Just for Today: I choose recovery.

A Spiritual Principle a Day

October 15, 2024

Giving Generously, Expecting Nothing

Page 298

One small act of generosity can work wonders . . .

It Works, Step Twelve

When we talk about “keeping what we have by giving it away” in NA, many of us are thinking about the way we freely share our experience, strength, and hope. After all, sharing is one of the most obvious ways in which we carry our message. But it isn’t the only way. We often don’t realize how we affect others simply by showing up and being ourselves.

“I sometimes go to an out-of-town meeting when I’m visiting family,” a member wrote. “A woman I didn’t recognize celebrated two years clean. She came up to me after the meeting and told me I remembered her name at her first meeting two years ago. She said she felt seen for the first time in a long time, and that’s why she kept coming back.”
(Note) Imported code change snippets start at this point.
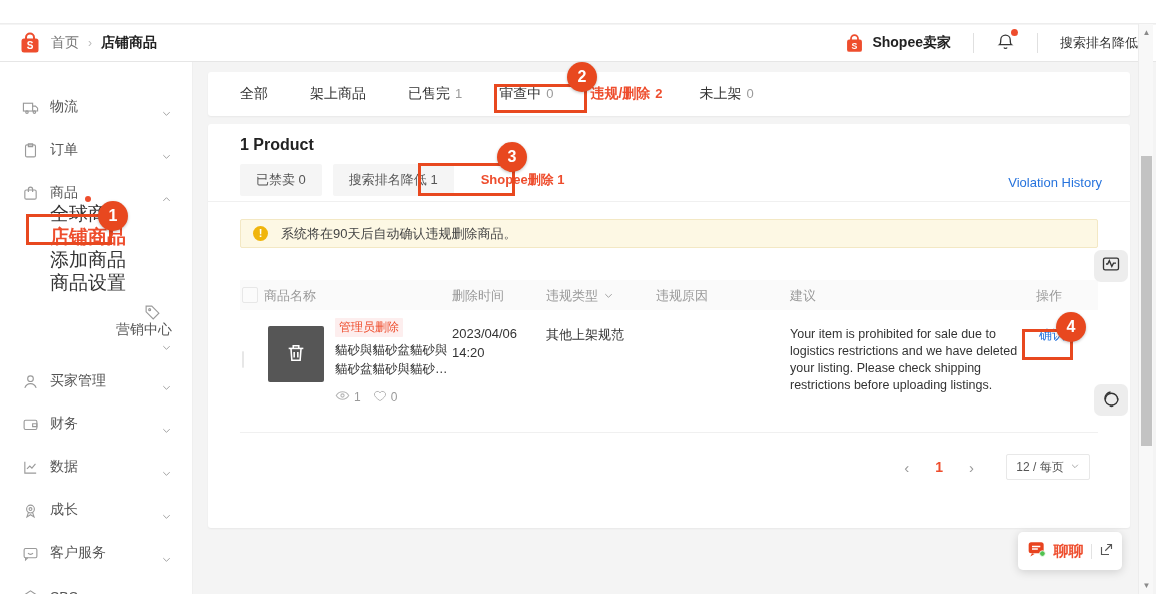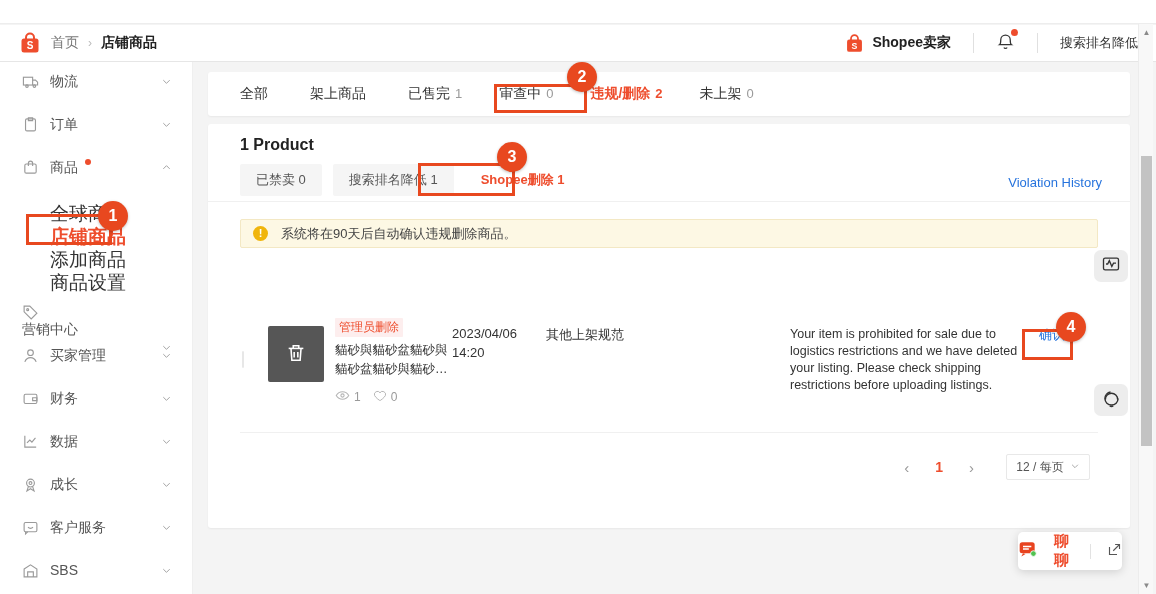--- a/index.html
+++ b/index.html
@@ -19,21 +19,21 @@
   .crumb-cur { font-size:14px; color:#222; font-weight:bold; }
   .hdr-right { margin-left:auto; display:flex; align-items:center; }
   .hdr-logo { width:21px; height:21px; }
   .seller-brand { margin-left:7px; font-size:14px; font-weight:bold; color:#222; cursor:pointer; }
   .hdr-div { width:1px; height:20px; background:#e0e0e0; margin:0 22px; }
   .bell-wrap { position:relative; cursor:pointer; }
   .bell-dot { position:absolute; right:-3px; top:-3px; width:7px; height:7px; border-radius:50%; background:#ee4d2d; }
   .learning { font-size:13px; color:#333; cursor:pointer; }
   
   .sidebar { position:absolute; left:0; top:62px; width:193px; height:532px; background:#fff; border-right:1px solid #efefef; overflow:hidden; }
-  .s-item { height:43px; display:flex; align-items:flex-start; padding:0 20px 0 22px; cursor:pointer; }
+  .s-item { height:43px; display:flex; align-items:flex-end; padding:0 20px 0 22px; cursor:pointer; }
   .s-item:first-child { margin-top:11px; }
   .s-item.gap { margin-top:10px;flex-direction:column; }
   .s-ico { width:17px; height:17px; margin-right:11px; flex:0 0 auto; }
   .s-lbl { font-size:14px; color:#555; }
   .dot { width:6px; height:6px; border-radius:50%; background:#ee4d2d; margin-left:7px; }
   .s-chev { margin-left:auto; width:11px; height:11px; }
   .s-sub { padding-left:50px; }
   .s-sub-item { height:23px; display:flex; align-items:center; font-size:19px; color:#333; cursor:pointer; }
   .s-sub-item.active { color:#ee4d2d; font-weight:bold; }
   
@@ -74,21 +74,21 @@
   .row-div { position:absolute; left:32px; right:32px; top:308px; border-top:1px solid #f0f0f0; }
   .pager { position:absolute; right:40px; top:330px; display:flex; align-items:center; }
   .pg-btn { font-size:15px; color:#999; cursor:pointer; padding:0 4px; }
   .pg-cur { font-size:14px; color:#ee4d2d; font-weight:bold; margin:0 22px; cursor:pointer; }
   .pg-size { margin-left:28px; width:84px; height:26px; border:1px solid #e8e8e8; border-radius:2px; display:flex;
              align-items:center; justify-content:center; gap:6px; font-size:12px; color:#555; cursor:pointer; }
   
   .float-btn { position:absolute; width:34px; height:32px; background:rgba(236,236,236,.95); border-radius:7px;
                display:flex; align-items:center; justify-content:center; cursor:pointer; }
   .chat-widget { position:absolute; left:1018px; top:532px; width:104px; height:38px; background:#fff; border-radius:5px;
-                 box-shadow:0 2px 10px rgba(0,0,0,.15); display:flex; align-items:center; justify-content:center; gap:16px; cursor:pointer; }
+                 box-shadow:0 2px 10px rgba(0,0,0,.15); display:flex; align-items:center; justify-content:center; gap:7px; cursor:pointer; }
   .chat-lbl { font-size:15px; font-weight:bold; color:#ee4d2d; }
   .chat-div { width:1px; height:15px; background:#e2e2e2; }
   
   .sbar { position:absolute; left:1138px; top:24px; width:15px; height:570px; background:#f8f8f8; border-left:1px solid #ececec; }
   .sbar-thumb { position:absolute; left:2px; top:132px; width:11px; height:290px; background:#c3c3c3; cursor:pointer; }
   .sbar-arrow { position:absolute; left:0; width:15px; text-align:center; font-size:8px; color:#8a8a8a; cursor:pointer; }
   
   .ann-box { position:absolute; border:3px solid #e8481f; background:transparent; pointer-events:none; }
   .ann-badge { position:absolute; width:30px; height:30px; border-radius:50%; background:#e8481f; color:#fff; font-size:16px;
                font-weight:bold; display:flex; align-items:center; justify-content:center; box-shadow:0 1px 3px rgba(0,0,0,.25); pointer-events:none; }
@@ -281,20 +281,32 @@
     <div class="pill active">Shopee删除 1</div>
   </div>
   <div class="vio-link">Violation History</div>
   <div class="card-div"></div>
 
   <div class="banner">
     <span class="warn-ico">!</span>
     <span class="banner-txt">系统将在90天后自动确认违规删除商品。</span>
   </div>
 
+  <div class="thead">
+    <span class="chk" style="left:2px;"></span>
+    <span style="left:24px;">商品名称</span>
+    <span style="left:212px;">删除时间</span>
+    <span style="left:306px;">违规类型</span>
+    <span style="left:363px; top:9px;"><svg viewBox="0 0 24 24" width="11" height="11" fill="none" stroke="#999" stroke-width="2">
+          <path d="M5 9l7 7 7-7"></path>
+        </svg></span>
+    <span style="left:416px;">违规原因</span>
+    <span style="left:550px;">建议</span>
+    <span style="right:36px;">操作</span>
+  </div>
 
   <div class="trow">
     <div style="left:2px; top:42px;"><span class="chk"></span></div>
     <div class="p-img" style="left:28px; top:16px;">
       <span><svg viewBox="0 0 24 24" width="22" height="22" fill="none" stroke="#fff" stroke-width="1.7">
             <path d="M4 7h16"></path>
             <path d="M9 7V4h6v3"></path>
             <path d="M6.5 7l1 13h9l1-13"></path>
             <path d="M10 11v6M14 11v6"></path>
           </svg></span>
Experiences like this are incredibly common in NA. Most of us still have a memory of a small act of kindness shown to us in our early recovery. We carry that kindness and generosity forward–sometimes without even noticing that we are doing it. Other times, it’s very much a purposeful and deliberate choice we make to ensure that newcomers have a chance to feel the love we felt. “I can’t tell you how many Basic Texts I have bought in all the years I’ve been clean. And I still have just a single copy.”

Giving of ourselves in acts of empathy is what we do in NA. We carry the message when we share in meetings, and we carry the message by being who we are in all that we do as members of NA. Whether it’s holding the door open for someone coming into a meeting for the first time, holding a friend’s hand as they share about a difficulty they are going through, or holding space for others to hear the message in their own time–our generosity can work wonders.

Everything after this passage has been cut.